From the moment on opener ‘Drug Cop’ where the sinister fuzz of Smith’s slow handed riff, a tone so thick you could put up wallpaper with it, comes up against Vest’s singular style, as ever sounding like he’s trying to carve a hole into another dimension using only guitar noise, you know you’re in for a good time. With Luminous Bodies’ pair Gordon Watson (also of the latest incarnation of Terminal Cheesecake) and Tom Fug (also of Gum Takes Tooth) making up the rhythm section it whipcracks between passages of ominous looming doom and sudden jolts of snare flurries and frantic groove, all capped off by bursts of what sounds like Darth Vader taking a bong hit. Which may sound pretty out there, but it’s actually structured rather neatly almost along a typical verse/chorus/verse pop template. Which seems oddly conventional for the personnel involved.

This, as you may as expect, doesn’t last. The remaining jams take a more relaxed approach to songcraft; though ‘relaxed’ is the last term that should be used to describe the title track. High Collider sounds as it’s titled, like Vest and Smith’s screeching guitars are barrelling towards each other in some sonic supercollider and crashing in beautifully hideous noise, accompanied by some warped screaming that sounds like someone performing a particularly violent exorcism in a speeding car. It’s a brief, bracing tsunami of noise that is completely unhinged. And, in it’s own deranged way, kind of brilliant.

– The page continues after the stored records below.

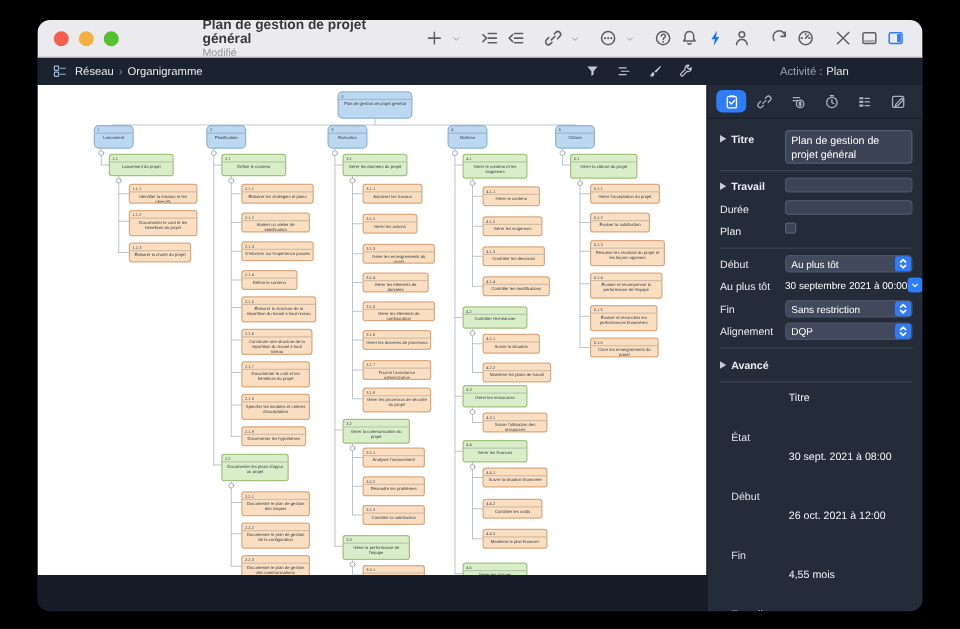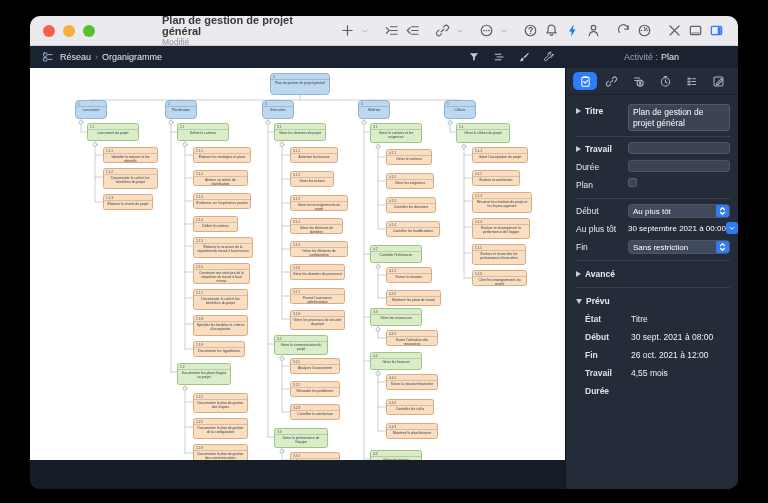--- a/index.html
+++ b/index.html
@@ -63,21 +63,21 @@
   .tabbar{height:27px;display:flex;align-items:center;justify-content:space-around;padding:0 6px;border-bottom:1px solid #1b212c;}
   .tab{width:24px;height:18px;border-radius:5px;display:flex;align-items:center;justify-content:center;color:#aab2c0;cursor:default;}
   .tab.selected{background:var(--accent,#2e7cf7);color:#fff;}
   .tab svg{width:13px;height:13px;}
   .insp-rows{padding:6px 8px 0 10px;flex:1;overflow:hidden;}
   .insp-row{display:flex;align-items:flex-start;margin:3px 0;min-height:15px;}
   .insp-row.section{margin:6px 0 3px 0;}
   .insp-label{width:52px;flex:none;font-size:8.5px;color:#e9ebf0;display:flex;align-items:center;padding-top:2px;}
   .insp-label.bold{font-weight:bold;}
   .insp-row.static{padding-left:9px;}
-  .insp-row.static .insp-label{width:46px;color:#dde1e8;font-weight:bold;}
+  .insp-row.static .insp-label{width:46px;color:#dde1e8;font-weight:normal;margin-top:32px;}
   .insp-value{font-size:8.5px;color:#f1f3f7;padding-top:2px;}
   .tri{width:0;height:0;margin-right:4px;flex:none;}
   .tri.right{border-top:3.5px solid transparent;border-bottom:3.5px solid transparent;border-left:5px solid #c7ccd6;}
   .tri.down{border-left:3.5px solid transparent;border-right:3.5px solid transparent;border-top:5px solid #c7ccd6;}
   .insp-ctl{flex:1;display:flex;align-items:center;}
   .f-textarea{width:100%;min-height:27px;background:#3c4354;border:1px solid #525b6d;border-radius:3px;
     font-size:8.5px;color:#fff;padding:2px 4px;line-height:1.25;}
   .f-input{width:100%;height:12px;background:#3c4354;border:1px solid #4c5466;border-radius:3px;}
   .f-checkbox{width:9px;height:9px;background:#3c4354;border:1px solid #565f72;border-radius:2px;}
   .f-select{width:100%;height:14px;background:#414a5c;border:1px solid #4c5466;border-radius:3.5px;
@@ -652,34 +652,43 @@
               <div class="f-select">
                 <span class="sel-v">Sans restriction</span>
                 <span class="sel-stepper">
                   <svg viewBox="0 0 8 12">
                     <path d="M1.6 4.4L4 2l2.4 2.4M1.6 7.6L4 10l2.4-2.4"></path>
                   </svg>
                 </span>
               </div>
             </div>
           </div>
+          <div class="insp-row">
+            <div class="insp-label">
+              <span>Alignement</span>
+            </div>
+            <div class="insp-ctl">
+              <div class="f-select">
+                <span class="sel-v">DQP</span>
+                <span class="sel-stepper">
+                  <svg viewBox="0 0 8 12">
+                    <path d="M1.6 4.4L4 2l2.4 2.4M1.6 7.6L4 10l2.4-2.4"></path>
+                  </svg>
+                </span>
+              </div>
+            </div>
+          </div>
           <div class="insp-divider"></div>
           <div class="insp-row section">
             <div class="insp-label bold">
               <span class="tri right"></span>
               <span>Avancé</span>
             </div>
           </div>
           <div class="insp-divider"></div>
-          <div class="insp-row section">
-            <div class="insp-label bold">
-              <span class="tri down"></span>
-              <span>Prévu</span>
-            </div>
-          </div>
           <div class="insp-row static">
             <div class="insp-label">
               <span>État</span>
             </div>
             <div class="insp-value">Titre</div>
           </div>
           <div class="insp-row static">
             <div class="insp-label">
               <span>Début</span>
             </div>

‘Carcel De Ibiza’, in contrast, is the very definition of relaxing. It luxuriates in a low energy haze, with the twin guitars blending into a sort of soporific fug, only lifted by frenetic descending bass runs. It’s a sound not too far from Vest’s work in Blown Out; a trance inducing 11 minutes during which time it’s likely to have subdued you to the point that you’ve pretty much come to accept its dark blues as your new reality. That the old reality should be rude enough to still exist when the song ends comes as something of a disappointment. ‘Chemical Deadline’ plays out at a similar pace, though it deviates from the wall-to-wall guitar attack and instead falls into the old psych rock trap of overusing a bunch of weird effects, like a kid playing with a new toy. Its salvation comes in the form of the propulsive drumming of Tom Fug, powering the song along and elevating it from meandering drone to something more primal and urgent.

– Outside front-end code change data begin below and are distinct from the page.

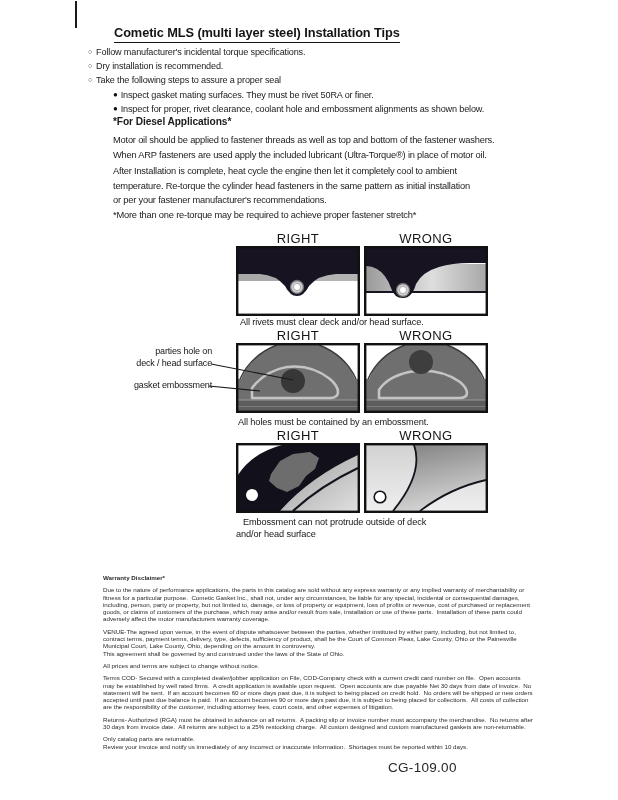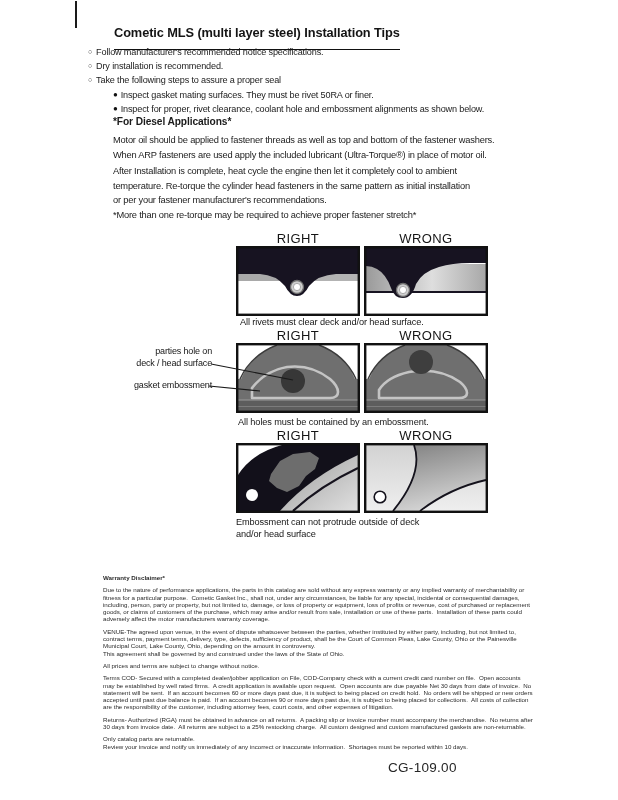--- a/index.html
+++ b/index.html
@@ -4,21 +4,21 @@
 <style>
   html,body{margin:0;padding:0;background:#fff;}
   .page{
     position:relative;width:618px;height:800px;background:#fff;overflow:hidden;
     font-family:"Liberation Sans", sans-serif;color:#1b1b1b;
   }
   .edge-mark{position:absolute;left:75px;top:1px;width:2px;height:27px;background:#1a1a1a;}
   .title{
     position:absolute;left:114px;top:25px;margin:0;
     font-size:12.8px;font-weight:bold;letter-spacing:-0.1px;
-    border-bottom:1.6px solid #111;padding-bottom:9px;color:#141414;
+    border-bottom:1.6px solid #111;padding-bottom:2px;color:#141414;
   }
   .tips{position:absolute;left:88px;top:45px;width:470px;font-size:9.1px;letter-spacing:-0.15px;}
   .tips .b{display:flex;line-height:14.2px;white-space:nowrap;}
   .tips .b .mk{font-size:7px;line-height:14.2px;margin-right:4px;color:#333;}
   .tips .sb{display:flex;line-height:14.2px;margin-left:25px;white-space:nowrap;}
   .tips .sb .mk{font-size:8px;line-height:14.2px;margin-right:3px;color:#111;}
   .diesel-h{position:absolute;left:113px;top:116px;margin:0;font-size:10.2px;font-weight:bold;letter-spacing:-0.1px;}
   .bodytext{position:absolute;left:113px;width:404px;margin:0;font-size:9.3px;line-height:14.6px;letter-spacing:-0.2px;white-space:pre-line;}
   .p1{top:133px;}
   .p2{top:164px;}
@@ -39,21 +39,21 @@
 
 <div class="page">
 
   <div class="edge-mark"></div>
 
   <h1 class="title">Cometic MLS (multi layer steel) Installation Tips</h1>
 
   <div class="tips">
     <div class="b">
         <span class="mk">○</span>
-        <span>Follow manufacturer's recommended notice specifications.</span>
+        <span>Follow manufacturer's incidental torque specifications.</span>
       </div>
     <div class="b">
         <span class="mk">○</span>
         <span>Dry installation is recommended.</span>
       </div>
     <div class="b">
         <span class="mk">○</span>
         <span>Take the following steps to assure a proper seal</span>
       </div>
     <div class="sb">
@@ -182,21 +182,21 @@
       </linearGradient>
     </defs>
     <rect x="1" y="1" width="122" height="68" fill="url(#g3wbg)"></rect>
     <path d="M50,2 H122 V37 Q86,45 56,68 H29 Q60,30 50,2 Z" fill="url(#g3w)"></path>
     <path d="M50,2 Q60,30 29,68" stroke="#14121c" stroke-width="1.8" fill="none"></path>
     <path d="M122,37 Q86,45 56,68" stroke="#14121c" stroke-width="1.8" fill="none"></path>
     <circle cx="16" cy="54" r="5.8" fill="#ffffff" stroke="#14121c" stroke-width="1.6"></circle>
     <rect x="1.2" y="1.2" width="121.6" height="67.6" fill="none" stroke="#111111" stroke-width="2.4"></rect>
   </svg>
 
-  <div class="cap" style="left:236px;top:516px;">Embossment can not protrude outside of deck</div>
+  <div class="cap" style="left:243px;top:516px;">Embossment can not protrude outside of deck</div>
   <div class="cap" style="left:236px;top:528px;">and/or head surface</div>
 
   <div class="fine">
     <div class="fh">Warranty Disclaimer*</div>
     <p>Due to the nature of performance applications, the parts in this catalog are sold without any express warranty or any implied warranty of merchantability or fitness for a particular purpose.  Cometic Gasket Inc., shall not, under any circumstances, be liable for any special, incidental or consequential damages, including, person, party or property, but not limited to, damage, or loss of property or equipment, loss of profits or revenue, cost of purchased or replacement goods, or claims of customers of the purchase, which may arise and/or result from sale, installation or use of these parts.  Installation of these parts could adversely affect the motor manufacturers warranty coverage.</p>
     <p class="tight">VENUE-The agreed upon venue, in the event of dispute whatsoever between the parties, whether instituted by either party, including, but not limited to, contract terms, payment terms, delivery, type, defects, sufficiency of product, shall be the Court of Common Pleas, Lake County, Ohio or the Painesville Municipal Court, Lake County, Ohio, depending on the amount in controversy.</p>
     <p>This agreement shall be governed by and construed under the laws of the State of Ohio.</p>
     <p>All prices and terms are subject to change without notice.</p>
     <p>Terms COD- Secured with a completed dealer/jobber application on File, COD-Company check with a current credit card number on file.  Open accounts may be established by well rated firms.  A credit application is available upon request.  Open accounts are due payable Net 30 days from date of invoice.  No statement will be sent.  If an account becomes 60 or more days past due, it is subject to being placed on credit hold.  No orders will be shipped or new orders accepted until past due balance is paid.  If an account becomes 90 or more days past due, it is subject to being placed for collections.  All costs of collection are the responsibility of the customer, including attorney fees, court costs, and other expenses of litigation.</p>
     <p>Returns- Authorized (RGA) must be obtained in advance on all returns.  A packing slip or invoice number must accompany the merchandise.  No returns after 30 days from invoice date.  All returns are subject to a 25% restocking charge.  All custom designed and custom manufactured gaskets are non-returnable.</p>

‘Slug Race’ caps things off with some meaty stoner riffery, with Watson laying down a positively evil bassline that quickly escalates into a lengthy jam session. The longest track here, Vest and Smith occasionally threaten to slide into a state of torpor, of nice-enough background noodling, but whenever they do Fug and Watson light a firecracker under them, injecting impetus into proceedings. The pace shifts up and down the gears for several minutes of cosmic majesty before just about petering out altogether after 7 minutes, only to come back twice as hard for a delirious everything-at-once finale.

Vest and Smith’s respective guitar tones, the former an otherworldly wail and the latter a filthy dirge, are sonic soulmates, and the rhythm section are the perfect foil for them, dictating the pace and providing flourishes of their own to cap off the spaced out noise. Just loose enough to sound wild and free whilst exercising enough control to give it a sense of consistency and coherency, Melting Hand is the sound of 4 guys who just straight up Know What They’re Doing. If you like your psych rock jams to both be free of bullshit, but also sound like they’re beamed in from a distant galaxy, you really ought to put yourself in their hands for a while. They’ll see you alright.